Hietpas et al. (2011) did something really cool that hasn’t been done before: they took a small piece of an important gene, and examined the fitness consequences of every possible mutation in that sequence. This approach is limited in its own way, of course. Due to the sheer number of possibilities, it’s only feasible for short sequences, which might make it hard to generalise any results. But the unique window it opens on the relationship of a gene’s sequence and its owner’s success is invaluable.
What did they do?
Let’s examine the method in a bit more detail, mainly to understand what “every possible mutation” means in this context; because it’s a little more complicated than it sounds.
The bit of DNA they chose codes for a 9-amino acid region of heat shock protein 90 (Hsp90) in brewer’s yeast. So it really is small, only 27 base pairs altogether (recall that in the genetic code, 3 base pairs [1 codon] translate to 1 amino acid). Hsp90 is a very important protein found all over the tree of life. It’s a so-called chaperone, a protein that helps other proteins fold correctly, and in eukaryotes it’s absolutely required for survival.
The team generated mutant versions of the Hsp90 gene, each of which differed from the “wild type” version in one codon out of these nine. So each “mutation” examined could actually be anywhere between one and three mutations. They generated all possible mutants like that, amounting to over 500 different sequences.
[NOTE: If you check back at the genetic code, you’ll note that most amino acids are encoded by more than one codon, so not all of the resulting proteins differed from one another. Mutations that don’t change the amino acid are called synonymous. This will become important later.]

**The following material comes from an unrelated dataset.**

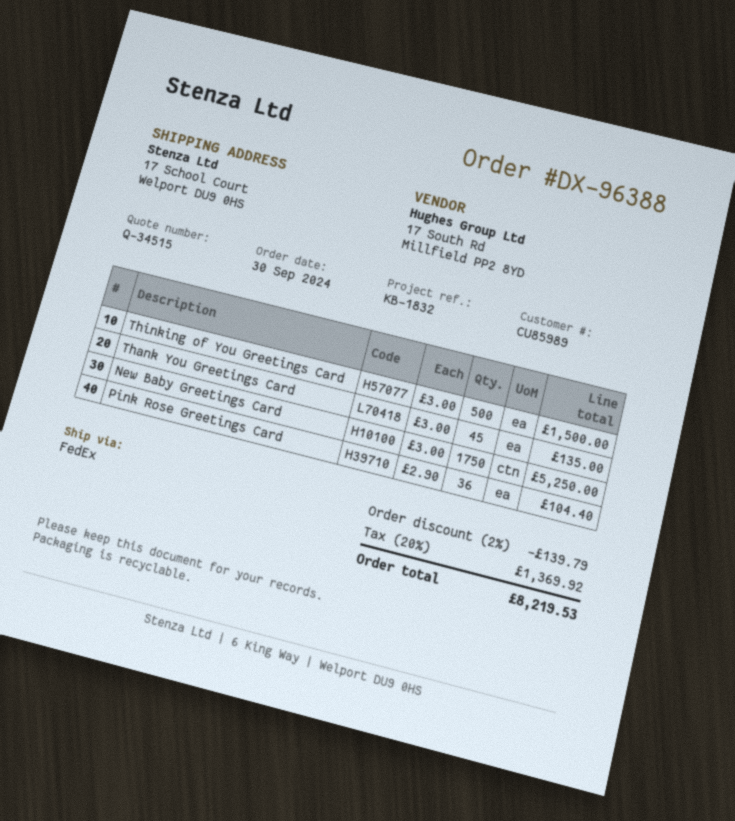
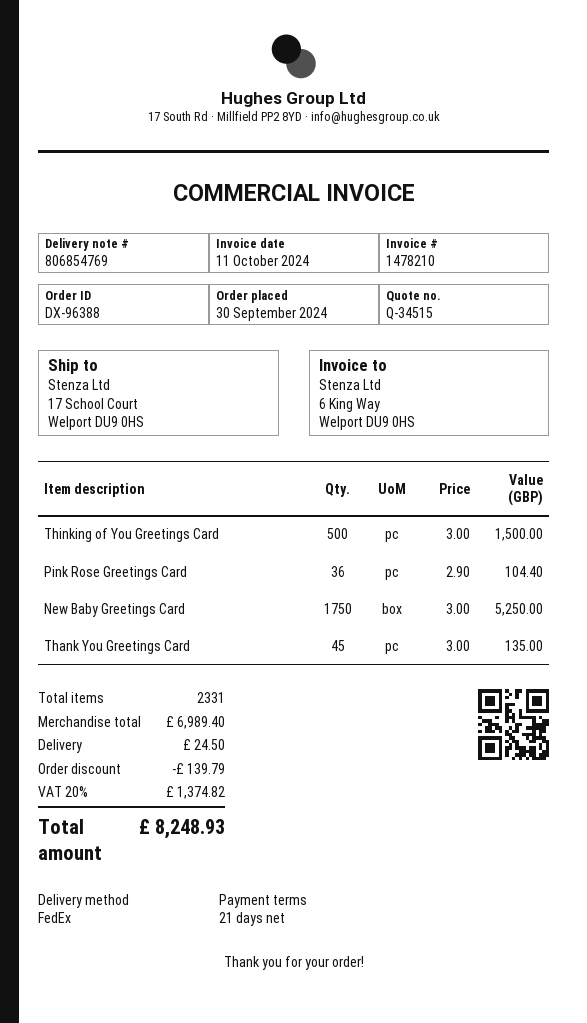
shipping: none -> 24.50
tax: 20% = 1369.92 -> 20% = 1374.82
total: 8219.53 -> 8248.93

Then came the measurement of fitness. The researchers took a strain of yeast whose own Hsp90 gene was engineered not to work at high temperatures, and infected the cells with small pieces of DNA called plasmids, each carrying either a wild type (temperature-insensitive) Hsp90 gene or one of the 500+ mutants. They then grew all cells together in a common culture. After a while, they raised the growing temperature to let the engineered genes determine the cells’ survival.
They took samples every few hours – wild type yeast populations doubled every 4 hours – and did something that would not have been possible even a few years ago: sequenced the region of interest from this mixed culture, and compared the abundance of different sequence variants. By counting how many times each mutant was sequenced at each time point, they got a very good estimate of their relative abundances. The way each mutant prospered or declined relative to others over time gave a measurement of their fitness.
What did they find?
There are so many interesting things in this study that I’m not sure where to begin. Let’s start with the result that concerns the first question posed in my introductory paragraph. How are the mutations distributed along the deleterious – beneficial axis?
Perhaps not surprisingly, most non-synonymous mutations were harmful to fitness. I say not surprisingly because this protein has been honed by selection for many, many millions of years. It is probably close to the best it can be, although the researchers tried to pick a region that contained variable as well as highly conserved amino acids.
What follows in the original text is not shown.